Very long-chain fatty acids drive 1-deoxySphingolipid toxicity.

1-Deoxysphingolipids (1-deoxySLs) are atypical sphingolipids formed when serine palmitoyltransferase incorporates L-alanine instead of L-serine. Elevated 1-deoxySLs are associated with hereditary sensory neuropathy type 1 and diabetic neuropathy, but the molecular basis of their toxicity remains unclear. Here we show that toxicity is mediated by very long-chain (VLC) 1-deoxy-dihydroceramides (1-deoxyDHCer), particularly nervonyl-1-deoxyDHCer (m18:0/24:1) and lignoceryl-1-deoxyDHCer (m18:0/24:0). Using a CRISPR interference screen, we identify ELOVL1 and CERS2 as essential enzymes driving the formation of these toxic species. Genetic modulation or pharmacological inhibition of ELOVL1 prevents VLC 1-deoxyDHCer accumulation, rescuing the toxicity in cellular and neuronal models.
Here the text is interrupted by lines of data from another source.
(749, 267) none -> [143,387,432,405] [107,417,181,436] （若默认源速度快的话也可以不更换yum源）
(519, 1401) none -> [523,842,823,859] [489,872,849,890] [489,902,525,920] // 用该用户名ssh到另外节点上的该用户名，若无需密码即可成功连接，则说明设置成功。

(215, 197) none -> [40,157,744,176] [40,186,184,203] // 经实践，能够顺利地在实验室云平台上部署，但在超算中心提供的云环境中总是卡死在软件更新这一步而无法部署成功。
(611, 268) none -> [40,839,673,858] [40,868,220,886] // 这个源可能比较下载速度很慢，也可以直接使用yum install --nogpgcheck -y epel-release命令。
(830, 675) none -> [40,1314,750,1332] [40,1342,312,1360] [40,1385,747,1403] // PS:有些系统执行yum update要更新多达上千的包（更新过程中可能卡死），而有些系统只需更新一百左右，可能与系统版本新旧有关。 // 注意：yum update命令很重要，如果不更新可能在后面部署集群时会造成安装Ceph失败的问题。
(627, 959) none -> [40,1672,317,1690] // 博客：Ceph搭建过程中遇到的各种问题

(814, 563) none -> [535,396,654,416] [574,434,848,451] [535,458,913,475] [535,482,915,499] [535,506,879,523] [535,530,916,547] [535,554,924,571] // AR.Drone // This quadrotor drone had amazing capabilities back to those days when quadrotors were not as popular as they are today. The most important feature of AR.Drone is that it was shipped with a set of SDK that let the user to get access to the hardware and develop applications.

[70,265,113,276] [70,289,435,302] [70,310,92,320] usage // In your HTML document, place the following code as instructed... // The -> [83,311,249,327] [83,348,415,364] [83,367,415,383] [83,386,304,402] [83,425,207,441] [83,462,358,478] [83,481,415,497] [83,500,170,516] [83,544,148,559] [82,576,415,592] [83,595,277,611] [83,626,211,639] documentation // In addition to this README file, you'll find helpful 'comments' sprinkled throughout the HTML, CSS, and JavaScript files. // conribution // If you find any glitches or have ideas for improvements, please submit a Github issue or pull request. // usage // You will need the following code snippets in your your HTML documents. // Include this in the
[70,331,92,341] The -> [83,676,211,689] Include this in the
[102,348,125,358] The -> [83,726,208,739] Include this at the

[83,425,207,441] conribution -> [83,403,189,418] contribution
Mechanistic studies reveal that m18:0/24:1 disrupts mitochondrial integrity and induces the mitochondrial permeability transition pore formation and BAX activation, leading to cell death. These findings establish a direct link between 1-deoxySL chemical structure and cytotoxicity and highlight ELOVL1 inhibition as a potential therapeutic strategy for 1-deoxySL-associated diseases.